Using technology to make the most of community health needs assessments

CHRISTUS Health seeks to make a difference beyond hospital walls by using technology to understand the social determinants of health and the lived experiences of patients and staff.

As Vice President of Community Benefits System, Health Equity, Diversity and Inclusion at CHRISTUS Healthan international Catholic healthcare system headquartered in Irving, Texas, Marcos Pesquera sees technology as an inflection point in the health of its community and its employees.

And an innovative, system-wide community needs survey helps the health system leverage data to understand the needs, assets, and lived realities of patients and staff to accelerate progress on health equity.

The Centers for Medicare & Medicaid Services requires all nonprofit hospitals to do a Community Health Needs Assessment (CHNA) every three years. These hospitals then create community health improvement plans.

“This year we are in the middle of that process,” Pesquera said.

Marcos Pesquera, system vice president of community benefits, health equity, diversity and inclusion at CHRISTUS Health. Photo courtesy of CHRISTUS Health.

The anonymous survey responses reveal realities to a degree that previous demographic data, painstakingly gathered from multiple sources, including focus groups, failed to illuminate, he says.

The survey collection and analysis process is facilitated by Metopio, a cloud-based data analytics platform that is capable of visualizing data layer visualizations, including survey responses, to highlight health disparities.

Six months later, the survey exceeded expectations, with 6,000 responses received in three phases, double the number of responses expected to date, Pesquera said.

By including employee voices in the CHNA process, CHRISTUS Health was able to better understand the alignment and divergence between the needs of its 30,000 associates – employees and contractors – and the wider community.

Using the principles of societal factors that influence health, with particular emphasis on the social determinants of health such as education level, income level, health insurance coverage, food security, unemployment and life expectancy, the health system has identified zip codes with historically marginalized populations. They are now monitoring these postcodes closely during the CHNA process, to ensure that the needs of these areas have been properly considered.

The assessment process also captures demographic data that reflects clinically captured data, such as race, ethnicity, age, preferred language, veteran status, sexual orientation, and gender identity. gender, as well as payer and disability status.

The analysis also brings in hospital data, such as emergency room use, and analyzes it with an equity lens, Pesquera says. Thanks to special permissions, the analysis also relies on anonymized EHR records.

“It’s really going to give hospitals the eyes of public health that hospitals have been missing for a thousand years,” he says.

Survey respondents are also asked to describe social determinants such as the inability to pay housing or utility bills, Pesquera says.

As a result of Community Improvement Plans, CHRISTUS Health has awarded more than 30 small grants, between $50,000 and $100,000, to institutions such as food banks to address issues such as food insecurity.

“We don’t ask them for anything in return, other than just letting us give your phone number and address to our patients who need it,” Pesquera said.

The survey results also serve as a channel to invite employees to volunteer their skills and share their interests with the community.

“We think of our hospitals as anchor institutions, and we have all these nonprofits,” Pesquera says. Strengthening the health equity agenda may involve introducing these nonprofit organizations to employees and patients.

Following such presentations, the two can then offer their skills to these nonprofits, he adds.

In certain circumstances, CHNA results also help public health departments in communities served by CHRISTUS Health hospitals and clinics.

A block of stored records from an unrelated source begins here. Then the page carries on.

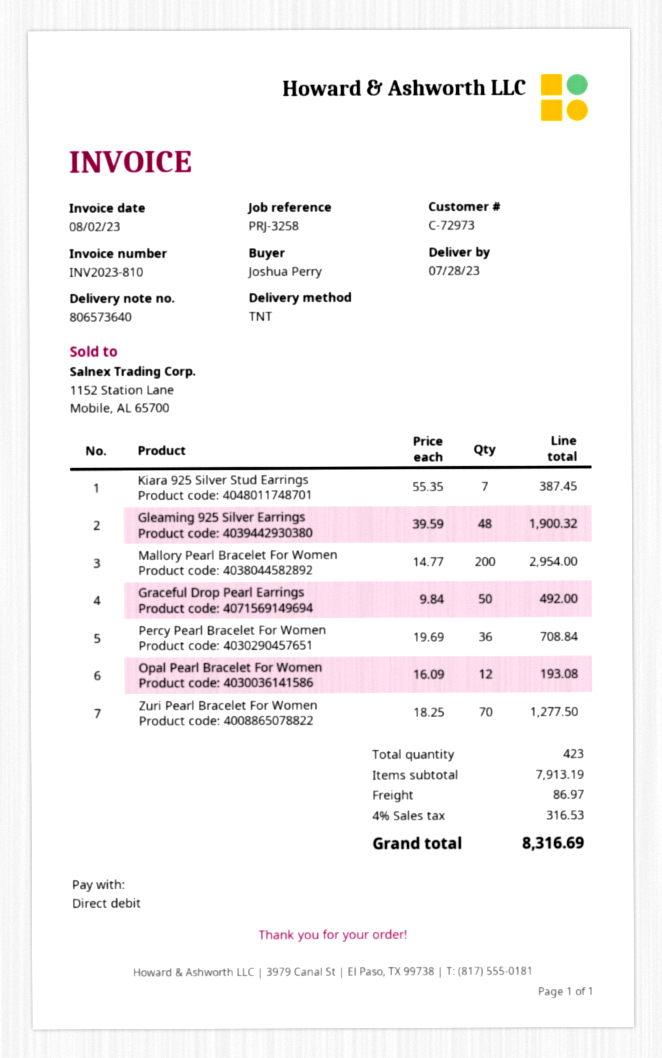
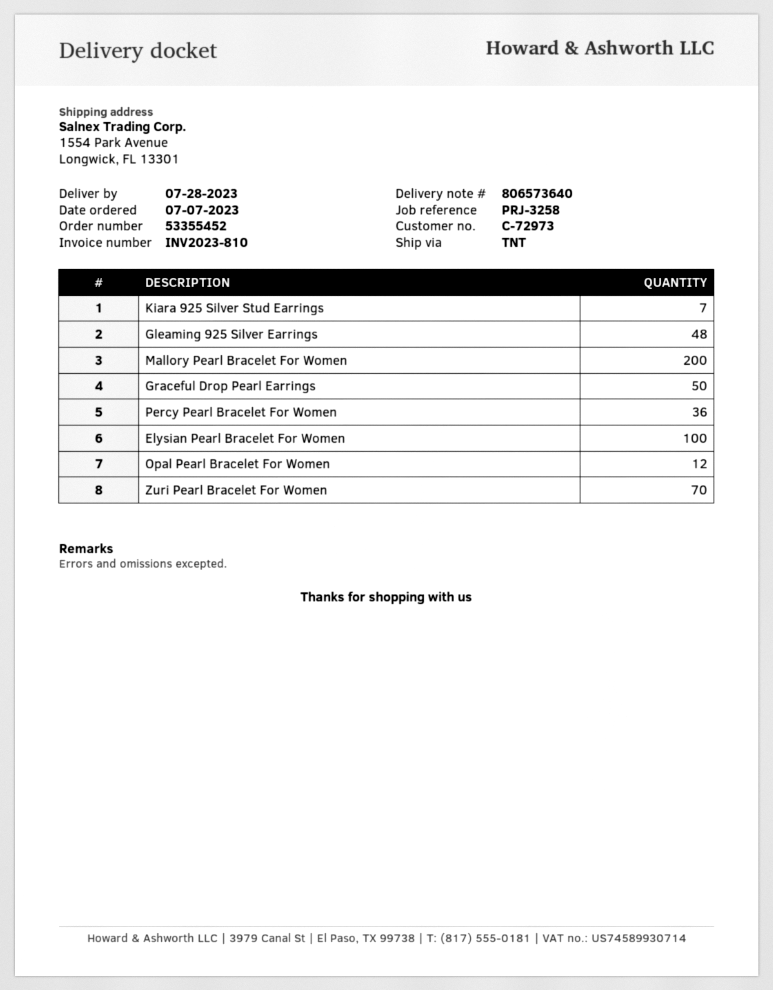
Elysian Pearl Bracelet For Women: none -> 100

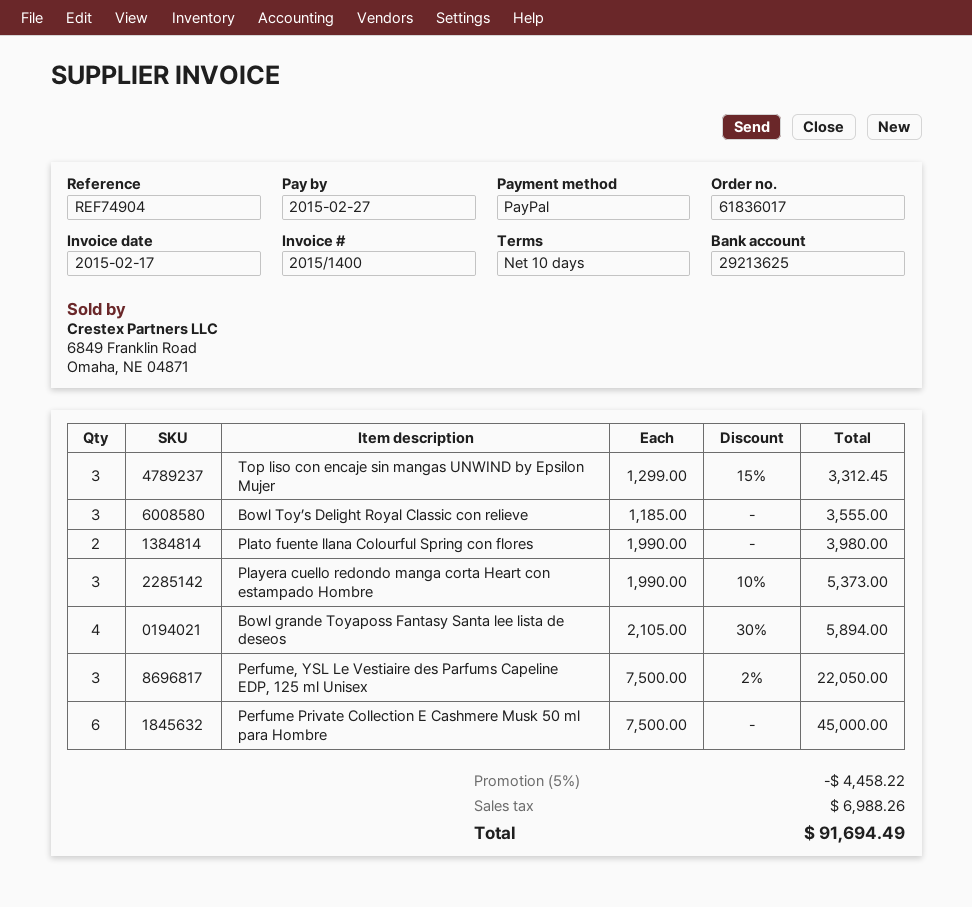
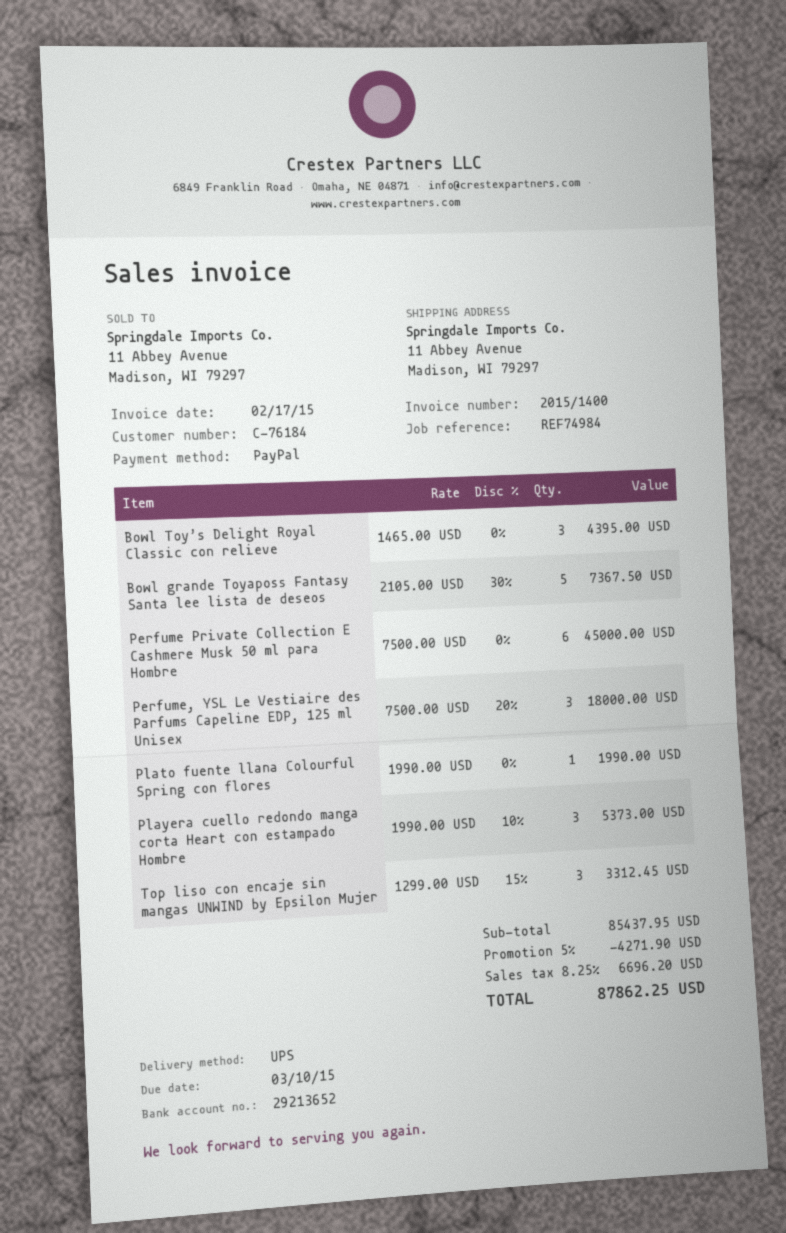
due date: 2015-02-27 -> 2015-03-10
reference: REF74904 -> REF74984
bank account: 29213625 -> 29213652
Bowl Toy’s Delight Royal Classic con relieve: 3 x 1185.00 = 3555.00 -> 3 x 1465.00 = 4395.00
Plato fuente llana Colourful Spring con flores: 2 x 1990.00 = 3980.00 -> 1 x 1990.00 = 1990.00
Bowl grande Toyaposs Fantasy Santa lee lista de deseos: 4 x 2105.00 - 30% = 5894.00 -> 5 x 2105.00 - 30% = 7367.50
Perfume, YSL Le Vestiaire des Parfums Capeline EDP, 125 ml Unisex: 3 x 7500.00 - 2% = 22050.00 -> 3 x 7500.00 - 20% = 18000.00
discount: 5% = 4458.22 -> 5% = 4271.90
tax: 6988.26 -> 6696.20
total: 91694.49 -> 87862.25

The analysis software enables extensive geomapping of data in service areas, to identify resources ranging from federally licensed health centers to Internet service providers, he says.

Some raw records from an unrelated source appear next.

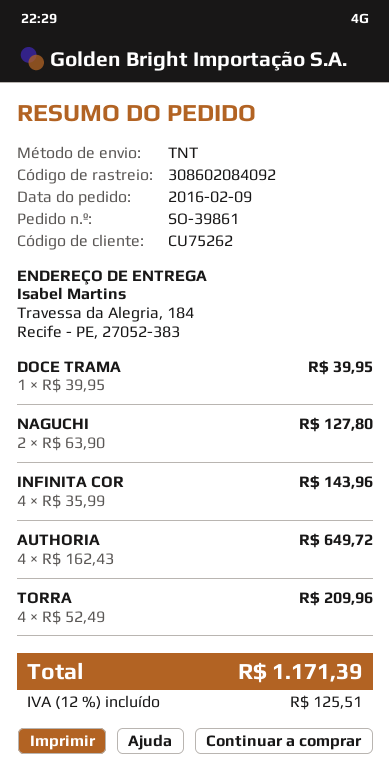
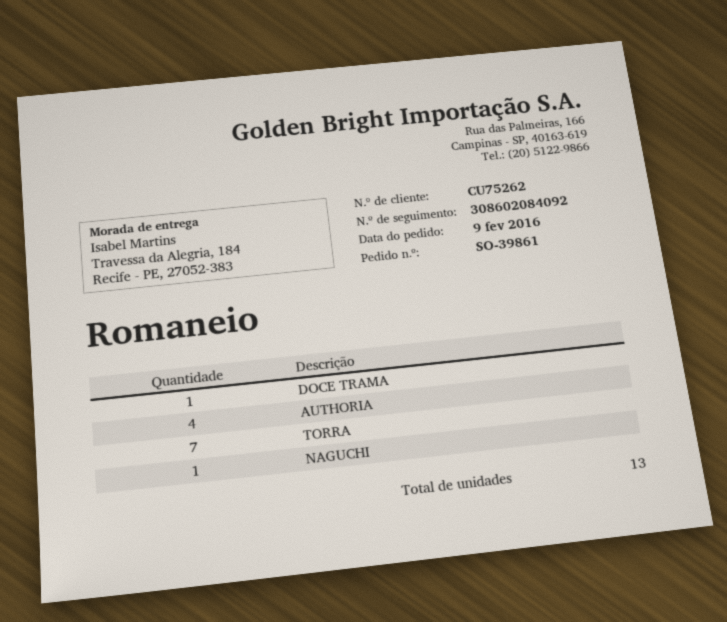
NAGUCHI: 2 -> 1
INFINITA COR: 4 -> none
TORRA: 4 -> 7

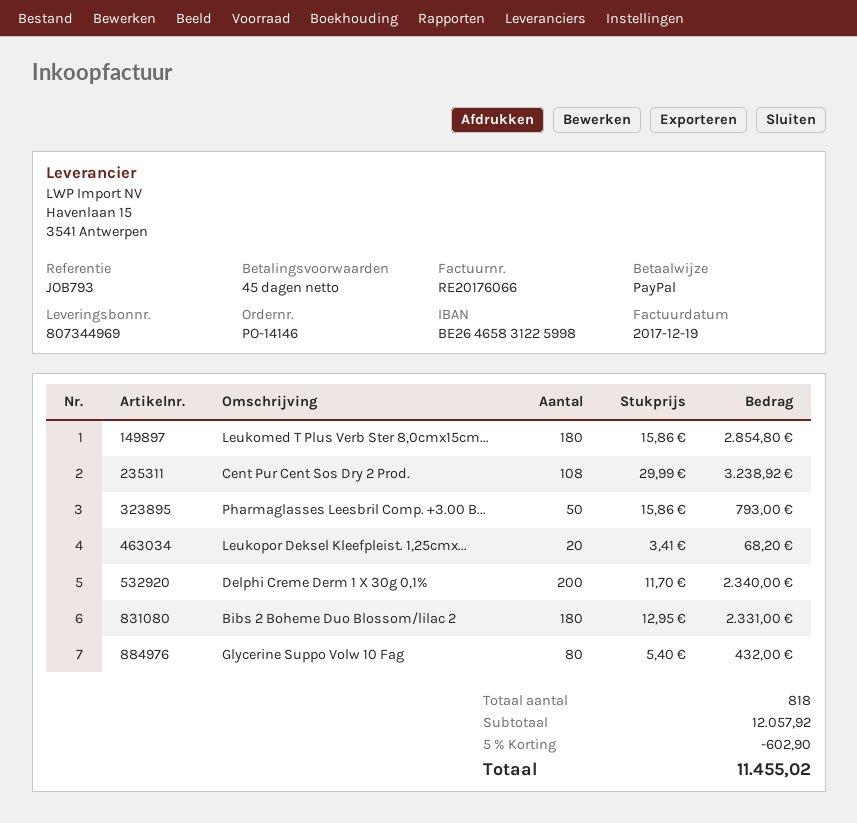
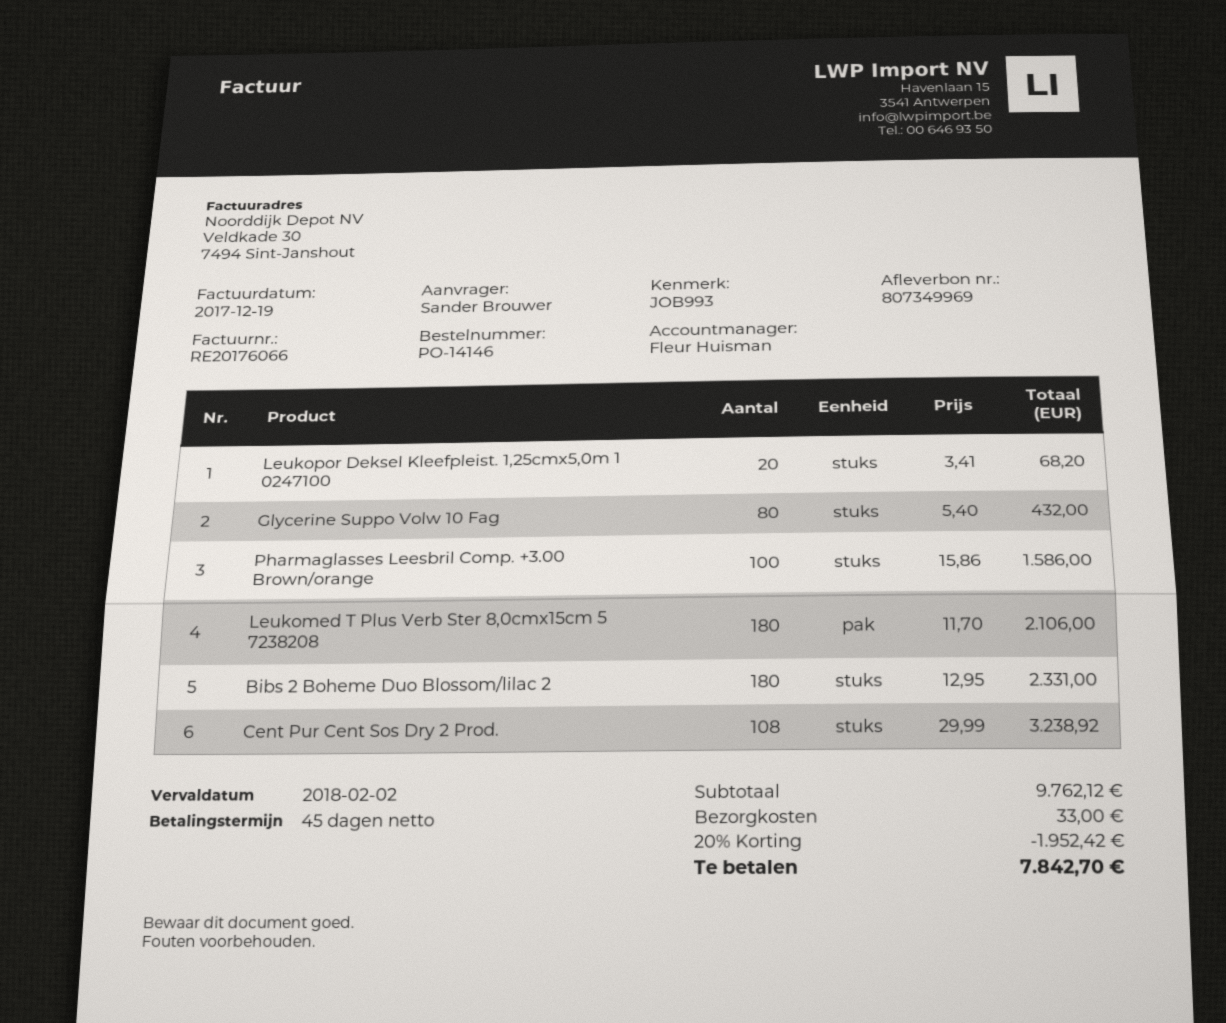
delivery note number: 807344969 -> 807349969
reference: JOB793 -> JOB993
Leukomed T Plus Verb Ster 8,0cmx15cm...: 180 x 15.86 = 2854.80 -> 180 x 11.70 = 2106.00
Pharmaglasses Leesbril Comp. +3.00 B...: 50 x 15.86 = 793.00 -> 100 x 15.86 = 1586.00
Delphi Creme Derm 1 X 30g 0,1%: 200 x 11.70 = 2340.00 -> none
subtotal: 12057.92 -> 9762.12
discount: 5% = 602.90 -> 20% = 1952.42
shipping: none -> 33.00
total: 11455.02 -> 7842.70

This CHRISTUS Health System initiative includes 40 hospitals in Texas, Louisiana, New Mexico and Arkansas. CHRISTUS Health also operates hospitals in Mexico, Chile and Colombia, although this initiative is not focused outside of the United States at this time, Pesquera says.

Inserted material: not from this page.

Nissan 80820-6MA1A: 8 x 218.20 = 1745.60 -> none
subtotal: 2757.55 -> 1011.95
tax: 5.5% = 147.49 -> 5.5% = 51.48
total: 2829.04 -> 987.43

“We ask them to do community health needs assessments and respond to the needs they find, but it’s not as structured as it is in the United States,” he says.

Anchor organization designation does not mean that CHRISTUS Health leads the initiative among all stakeholders.

“We want to make sure that as hospitals we are not seen as leaders,” he says. “We just want to be at a circular table, part of a coalition. We recognize that in many of our communities we are the largest employer, and also a consumer of goods and transportation. There is a commitment to make part of the community, and come out of the four walls of the hospital to help.”

Pesquera hopes to complete collection of the surveys by the end of July, giving CHRISTUS Health until October to finalize the results and priorities and publish the CHNAs on its websites, as required by CMS.

The cost of conducting the assessments with the help of technology compares to the previous cost of hiring consultants to collect a subset of the demographic data collected this time around, Pesquera says.

“I am very encouraged by the willingness of people to share with us their lived experiences, their challenges, but also, I am also very encouraged to see that there are so many people and organizations ready and willing to meet the needs “, said Pesquera. . “For some reason, as crazy as the world is, I see a huge heart and a desire for people to truly care about others in ways I’ve never seen before.”

Scott Mace is a contributing writer for HealthLeaders.